Change in company reporting requirements a "backward step"
The Directory of Social Change, the national charity supporting the voluntary sector through campaigning, training and publications, has published its well-established and authoritative ‘The Guide to UK Company Giving’. The new guide contains the details of 400 companies which made community contributions in the UK totalling £636 million, £369 million of which was in cash donations.
During the research for this the 10th edition of the guide, DSC’s researchers noted the high number of companies (41%) that, for the first time, had failed to declare charitable donations in their annual report and accounts. This is now a choice for companies following the reforms to the Companies Act 2006 brought in by the Department for Business, Innovation and Skills in 2013.
In DSC’s view, this ‘backward and regrettable step’ means that potentially the public and other stakeholders will have no accurate information of these companies’ true cash giving. Importantly, fundraisers will have limited knowledge of the cash resources available to them from this source and as a consequence will be unable to judge whether it’s prudent on their part to spend precious resources making an application for funding.
DSC’s Great Giving campaign has long advocated better funding relationships between charities and their funders. It wants to support and help develop good funding practice among those organisations which give to charities and other voluntary organisations and invites companies to maintain transparency despite the legal changes in line with their responsible business practices.
New to ‘The Guide to UK Company Giving’ and of huge benefit to fundraisers is the inclusion of a chapter on corporate grantmaking charities which adds another valuable component to DSC’s examination of UK companies’ charitable giving. Channelling company profits/donations through company established charities is a traditional and straightforward way of giving and an important and worthwhile avenue for fundraisers to consider when searching for cash funding.
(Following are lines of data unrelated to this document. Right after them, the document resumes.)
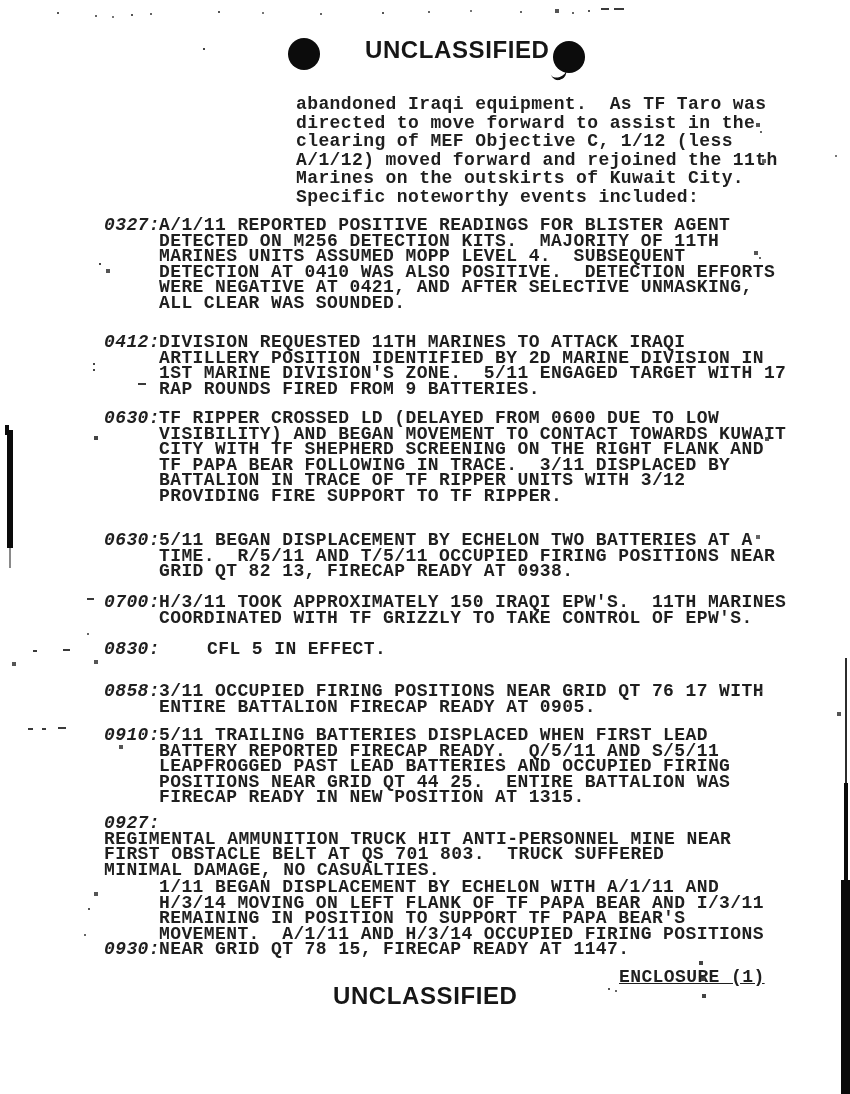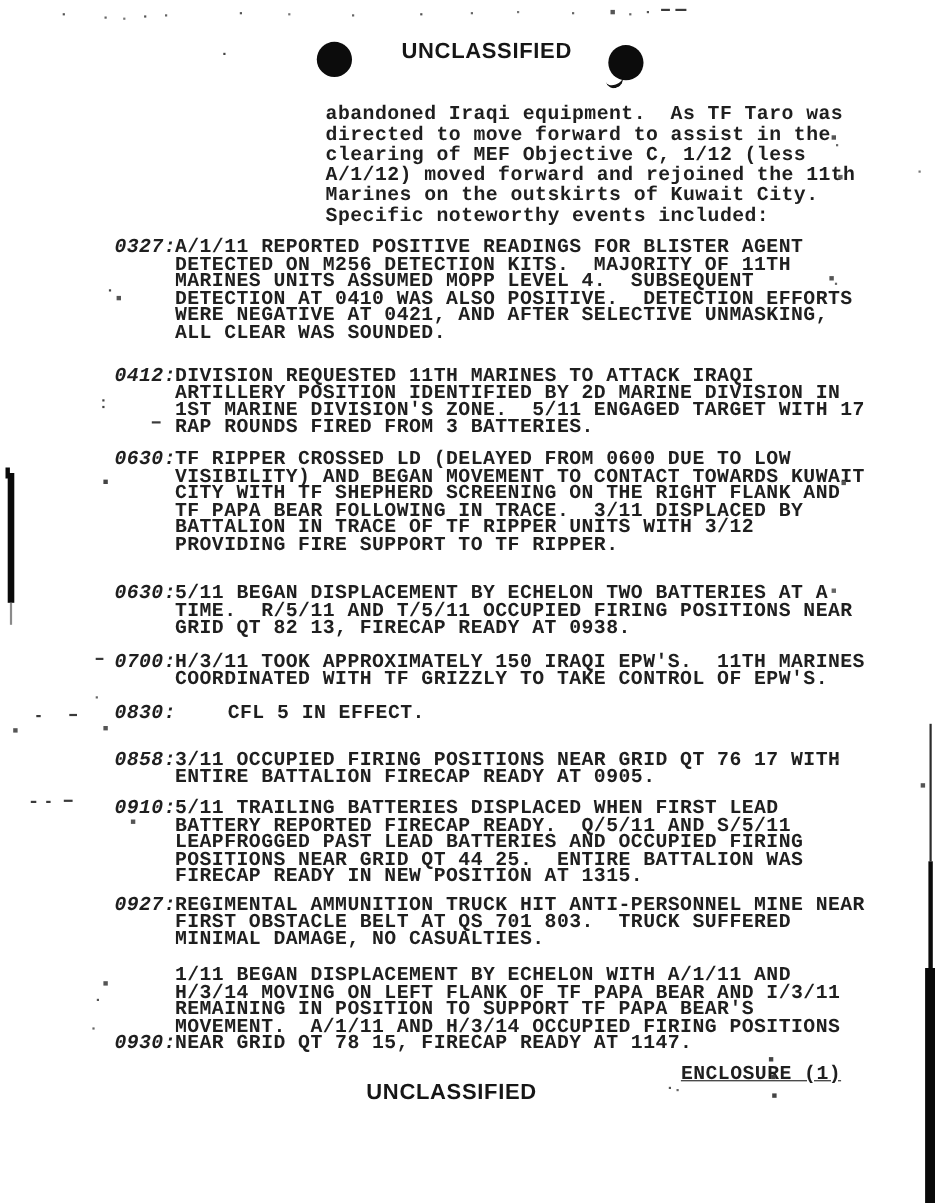--- a/index.html
+++ b/index.html
@@ -16,7 +16,7 @@
   .classification{
     position:absolute;
     font-family:"Liberation Sans","DejaVu Sans",sans-serif;
-    font-weight:bold;font-size:20px;letter-spacing:0.6px;color:#161616;
+    font-weight:bold;font-size:24px;letter-spacing:0.6px;color:#161616;
   }
   .intro{position:absolute;left:296px;top:95px;line-height:18.6px;}
   .entry{position:absolute;left:104px;display:flex;align-items:flex-start;}

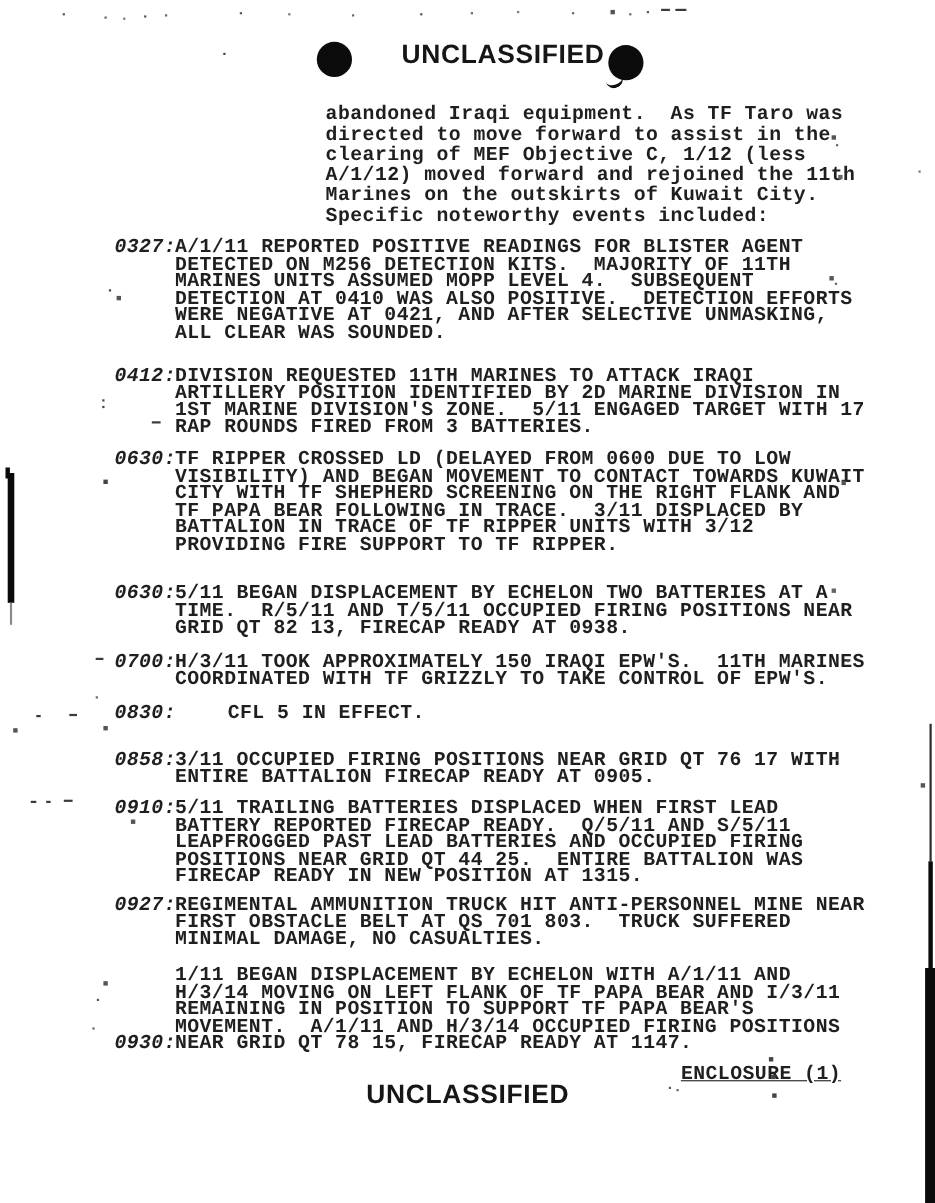--- a/index.html
+++ b/index.html
@@ -80,7 +80,7 @@
   <pre class="mono body">DIVISION REQUESTED 11TH MARINES TO ATTACK IRAQI
 ARTILLERY POSITION IDENTIFIED BY 2D MARINE DIVISION IN
 1ST MARINE DIVISION'S ZONE.  5/11 ENGAGED TARGET WITH 17
-RAP ROUNDS FIRED FROM 3 BATTERIES.</pre>
+RAP ROUNDS FIRED FROM 9 BATTERIES.</pre>
 </div>
 <div class="entry" style="top:411px;">
   <span class="mono time">0630:</span>

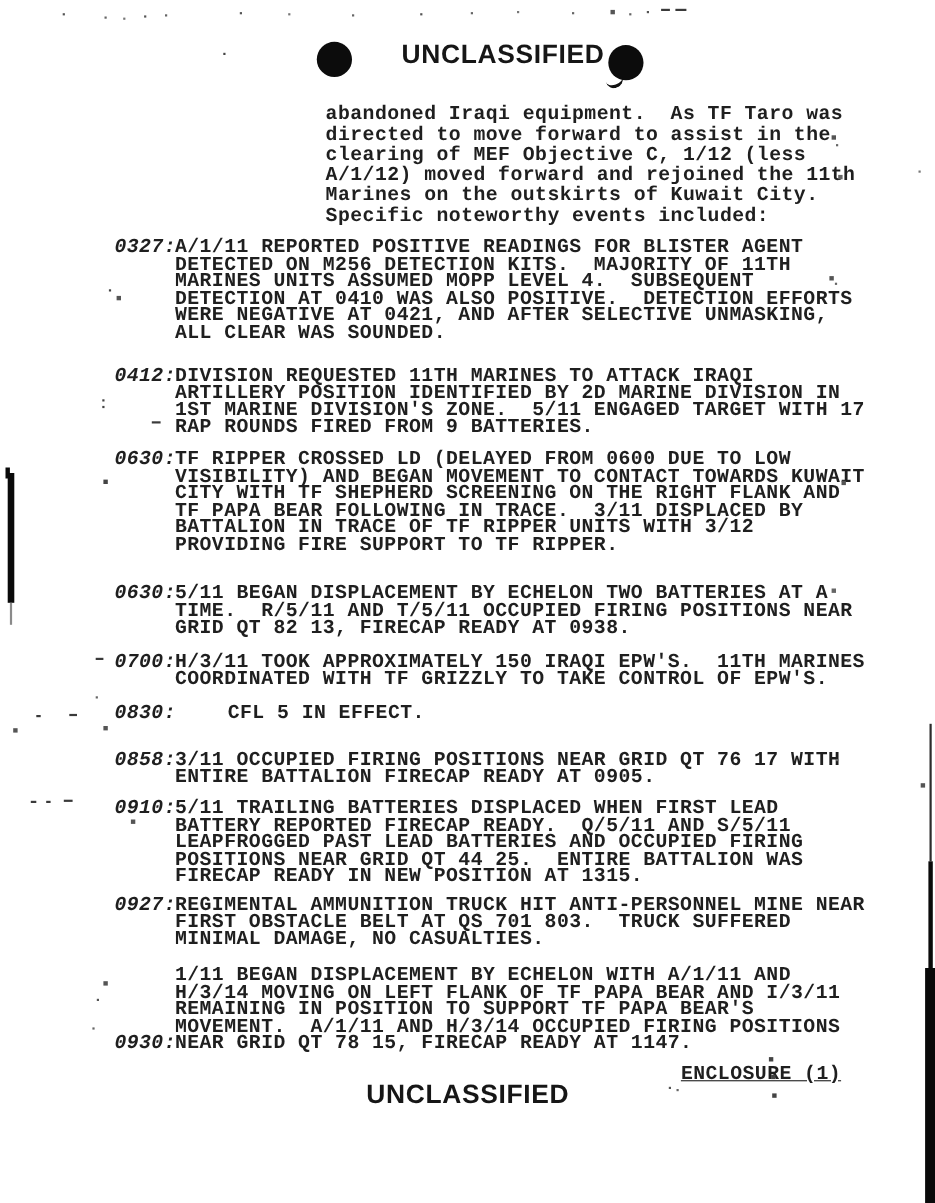--- a/index.html
+++ b/index.html
@@ -119,7 +119,7 @@
 POSITIONS NEAR GRID QT 44 25.  ENTIRE BATTALION WAS
 FIRECAP READY IN NEW POSITION AT 1315.</pre>
 </div>
-<div class="entry" style="top:816px;">
+<div class="entry" style="top:816px;flex-direction:column;">
   <span class="mono time">0927:</span>
   <pre class="mono body">REGIMENTAL AMMUNITION TRUCK HIT ANTI-PERSONNEL MINE NEAR
 FIRST OBSTACLE BELT AT QS 701 803.  TRUCK SUFFERED

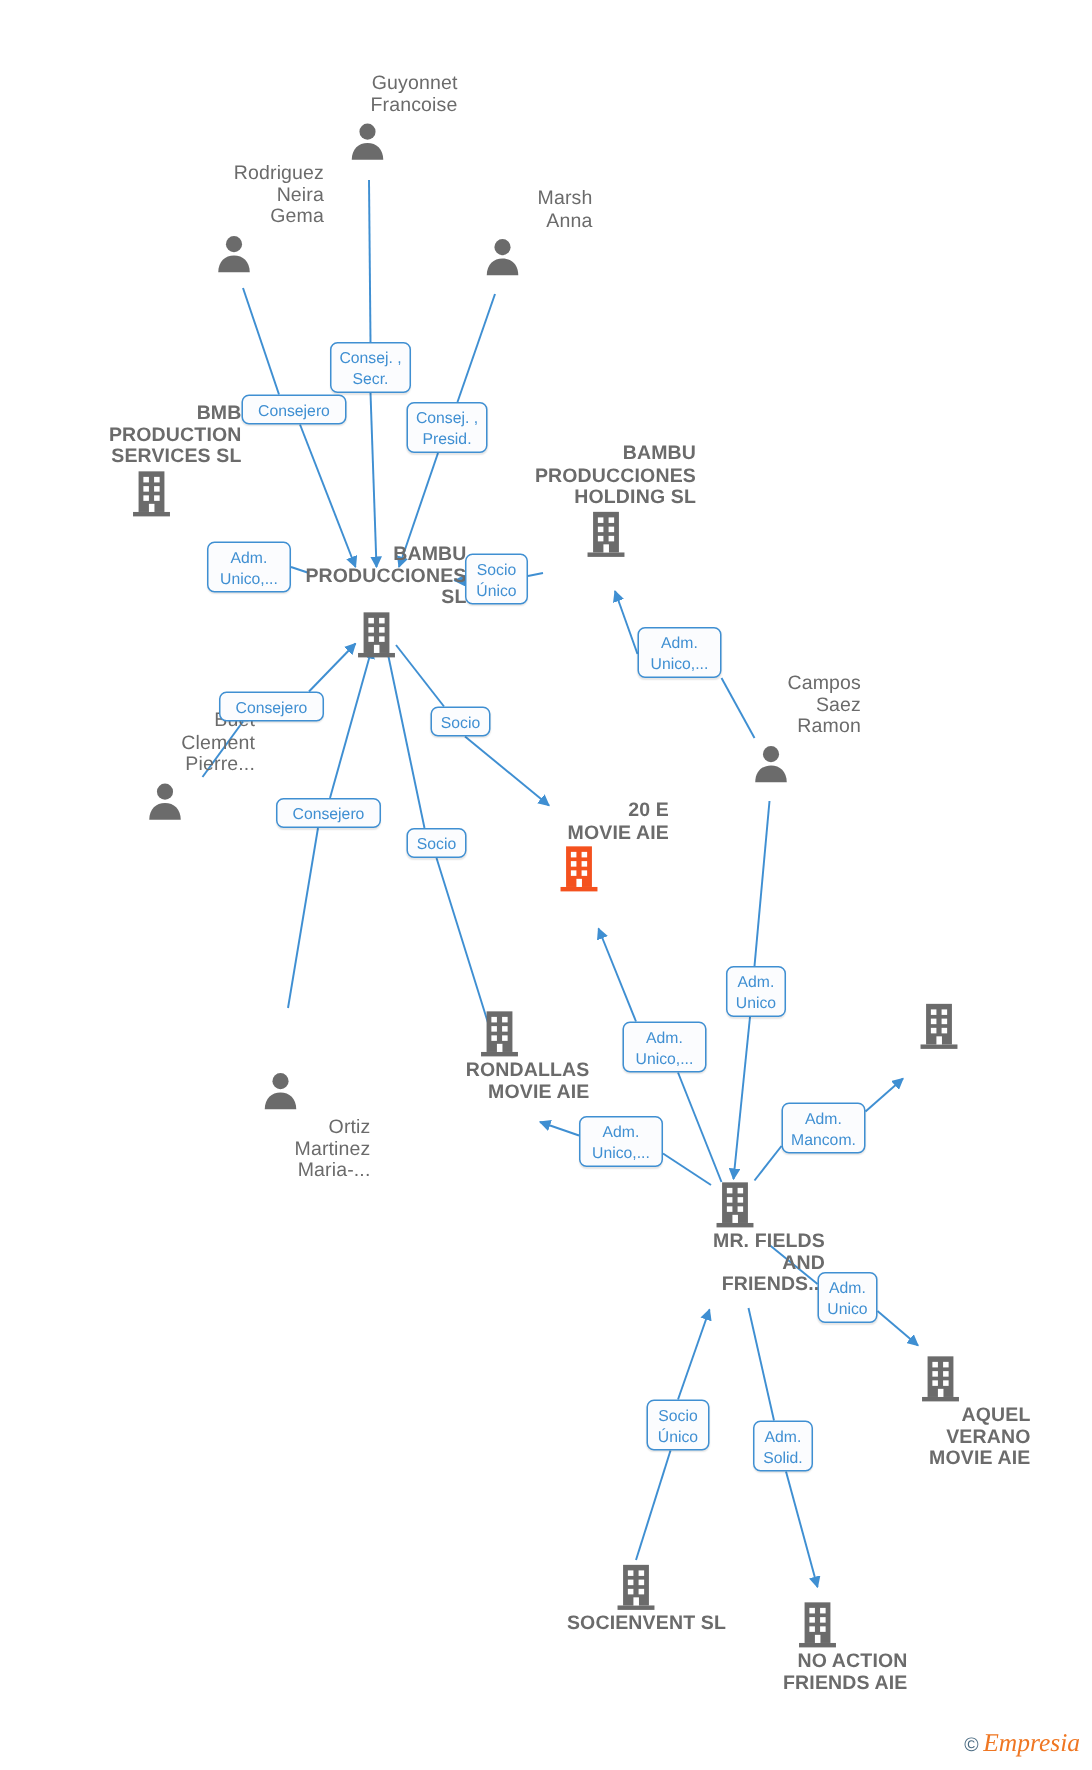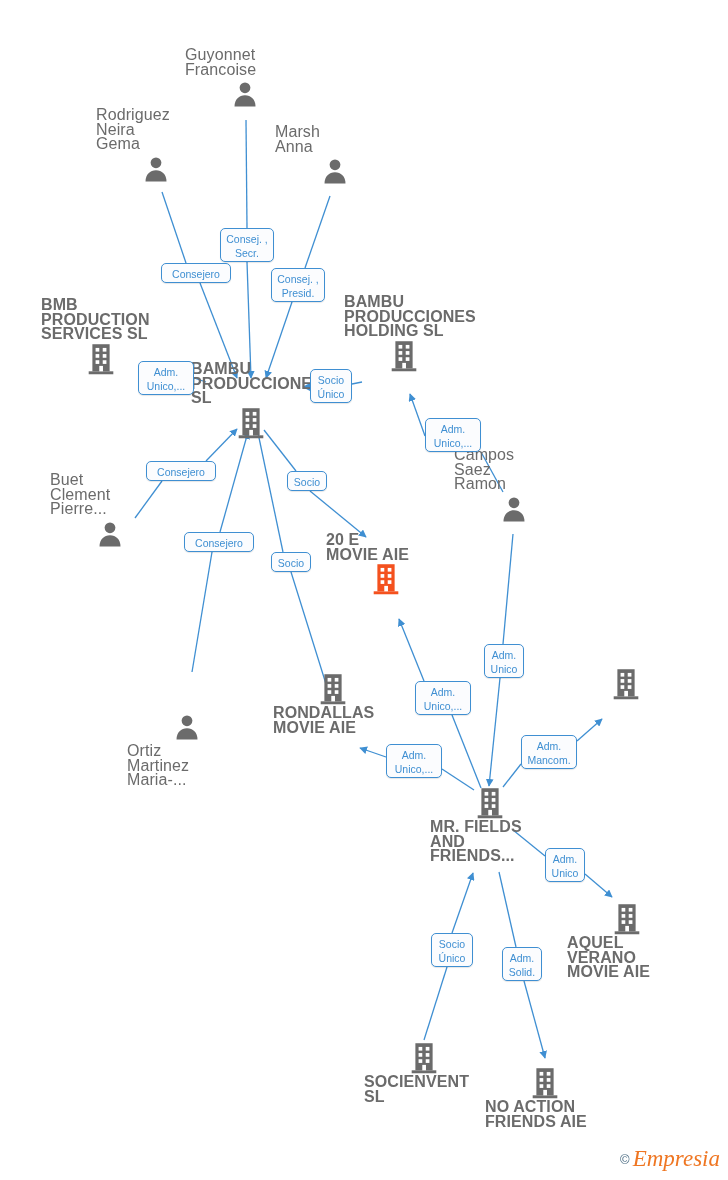--- a/index.html
+++ b/index.html
@@ -29,9 +29,9 @@
     position: absolute;
     width: 120px;
     margin-left: -60px;
-    text-align: left;
+    text-align: right;
     color: #6b6b6b;
-    font-size: 16px;
+    font-size: 13px;
     line-height: 14.5px;
     letter-spacing: 0.1px;
   }

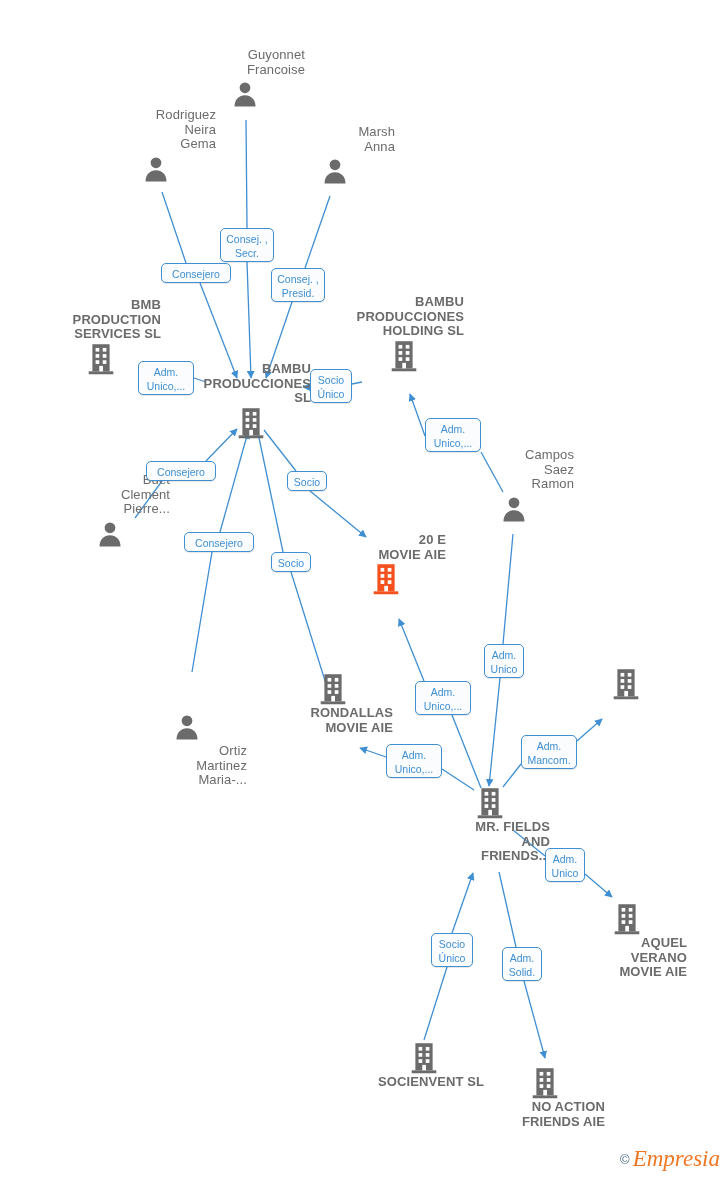--- a/index.html
+++ b/index.html
@@ -184,7 +184,7 @@
     </svg>
   </div>
 
-  <div class="node company label-top" style="left:101px; top:268px;margin-top:30px;">
+  <div class="node company label-top" style="left:101px; top:268px;">
     <span class="node-label">BMB
 PRODUCTION
 SERVICES  SL</span>

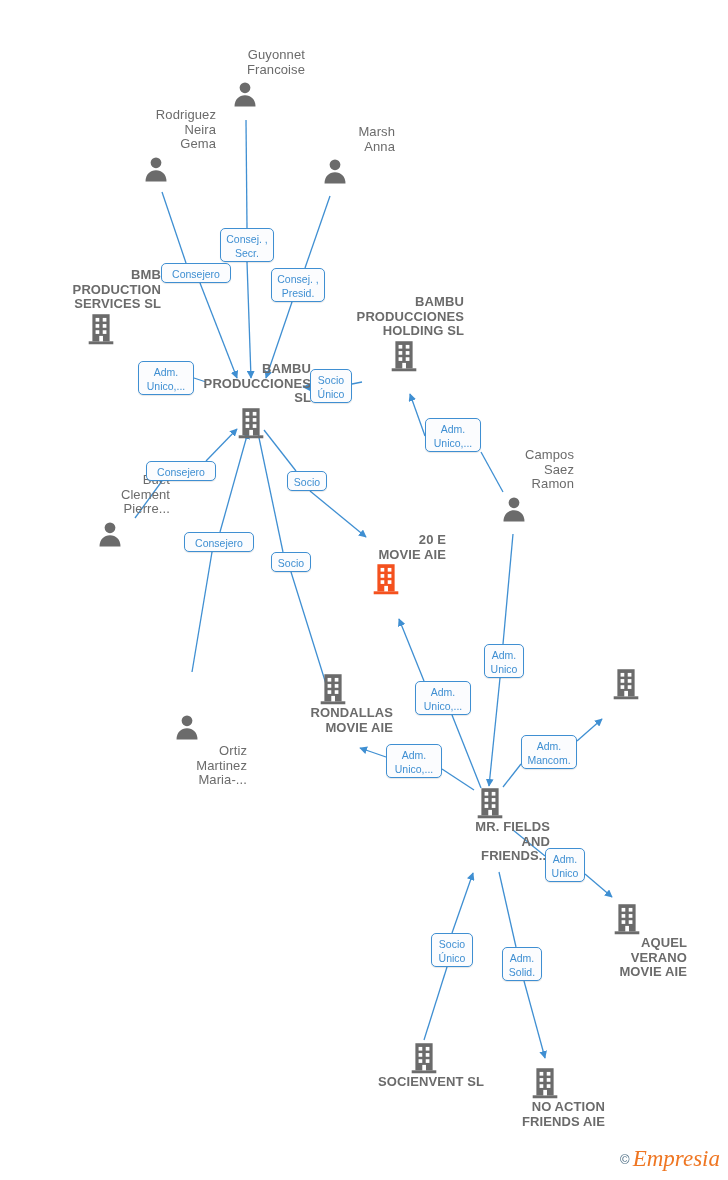--- a/index.html
+++ b/index.html
@@ -87,7 +87,7 @@
   #watermark .wm-name {
     font-family: "Liberation Serif", serif;
     font-style: italic;
-    font-size: 23px;
+    font-size: 17px;
     color: #ef7622;
   }
 </style>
Because these corporate charities are compliant with Charities SORP, we can generally see clearly where income comes from and how it is spent; this shows where, at least in part, a company has made a charitable cash donation. As well as the traditional method of receiving donations directly from the yearly profits of the company, corporate charities can also receive income from other company sources, for example from staff/customer fundraising or perhaps dividends from a previously donated portfolio of company shares.
In this edition we have listed 114 corporate charities whose giving ranges from local communities in which the company operates, to UK wide and internationally. Each grantmaking corporate charity listing in the new guide details how much it has donated, to which organisations and the locations where giving has been focused.